Uitspraak
RECHTBANK AMSTERDAM
uitspraak van de enkelvoudige kamer van 21 april 2015 in de zaak tussen
[naam], te Amsterdam, eiseres,
Procesverloop
Overwegingen
Beslissing
.
Rechtbank Amsterdam
In deze zaak heeft eiseres, vertegenwoordigd door haar gemachtigde mr. drs. J.J.O. Zandt, beroep ingesteld tegen besluiten van het Centraal Justitieel Incassobureau (CJIB) inzake haar Wob-verzoeken met betrekking tot verkeersboetes onder de Wet administratiefrechtelijke handhaving verkeersvoorschriften (Wahv). Eiseres heeft in totaal 28 informatieverzoeken ingediend, waarbij zij om toezending van documenten en informatie heeft gevraagd die volgens haar noodzakelijk waren voor de beoordeling van de verkeersboetes. De verweerder heeft echter aangegeven dat de gevraagde informatie al openbaar was en dat de verzoeken buiten de reikwijdte van de Wob vielen. Eiseres heeft bezwaar gemaakt tegen de besluiten van verweerder, maar deze zijn ongegrond verklaard.
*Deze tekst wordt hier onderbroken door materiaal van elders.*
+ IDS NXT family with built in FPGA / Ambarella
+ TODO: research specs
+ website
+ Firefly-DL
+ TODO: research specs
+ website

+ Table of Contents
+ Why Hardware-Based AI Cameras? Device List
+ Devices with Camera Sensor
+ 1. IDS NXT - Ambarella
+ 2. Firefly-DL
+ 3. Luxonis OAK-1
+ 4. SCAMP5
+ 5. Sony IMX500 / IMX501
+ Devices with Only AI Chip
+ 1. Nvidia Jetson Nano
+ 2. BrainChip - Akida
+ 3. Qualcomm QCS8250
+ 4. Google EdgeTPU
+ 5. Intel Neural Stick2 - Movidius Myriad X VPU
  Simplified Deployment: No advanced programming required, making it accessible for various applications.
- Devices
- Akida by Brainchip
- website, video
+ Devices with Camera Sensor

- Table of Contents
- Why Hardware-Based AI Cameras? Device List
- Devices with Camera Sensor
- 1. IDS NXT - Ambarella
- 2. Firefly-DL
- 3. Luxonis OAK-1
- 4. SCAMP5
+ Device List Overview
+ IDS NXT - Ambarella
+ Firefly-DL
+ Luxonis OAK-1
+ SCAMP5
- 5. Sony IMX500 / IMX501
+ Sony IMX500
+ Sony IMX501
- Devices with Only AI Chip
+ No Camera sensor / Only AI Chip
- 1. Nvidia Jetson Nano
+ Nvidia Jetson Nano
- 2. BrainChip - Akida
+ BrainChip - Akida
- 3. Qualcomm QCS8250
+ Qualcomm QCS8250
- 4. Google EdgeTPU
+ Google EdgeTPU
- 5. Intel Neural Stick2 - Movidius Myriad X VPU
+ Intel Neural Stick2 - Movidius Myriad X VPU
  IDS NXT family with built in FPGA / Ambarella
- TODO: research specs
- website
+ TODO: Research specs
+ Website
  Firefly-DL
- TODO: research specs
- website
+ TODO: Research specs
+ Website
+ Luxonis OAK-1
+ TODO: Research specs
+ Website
De rechtbank heeft de beroepen van eiseres behandeld en geconcludeerd dat er sprake was van misbruik van recht. De rechtbank oordeelde dat eiseres, door herhaaldelijk Wob-verzoeken in te dienen met als doel het verkrijgen van dwangsommen, de Wob niet heeft aangewend voor het doel waarvoor deze is bedoeld. De rechtbank heeft vastgesteld dat de informatie die eiseres verzocht al beschikbaar was en dat haar verzoeken de besluitvorming onterecht vertraagden. De rechtbank heeft de beroepen van eiseres niet-ontvankelijk verklaard, omdat de verzoeken niet waren ingediend met een legitiem doel, maar eerder om financieel voordeel te behalen.
De uitspraak is gedaan door mr. B.C. Langendoen op 21 april 2015, en de rechtbank heeft geen proceskostenveroordeling of vergoeding van griffierecht toegewezen. Eiseres kan binnen zes weken na verzending van de uitspraak hoger beroep instellen bij de Afdeling bestuursrechtspraak van de Raad van State.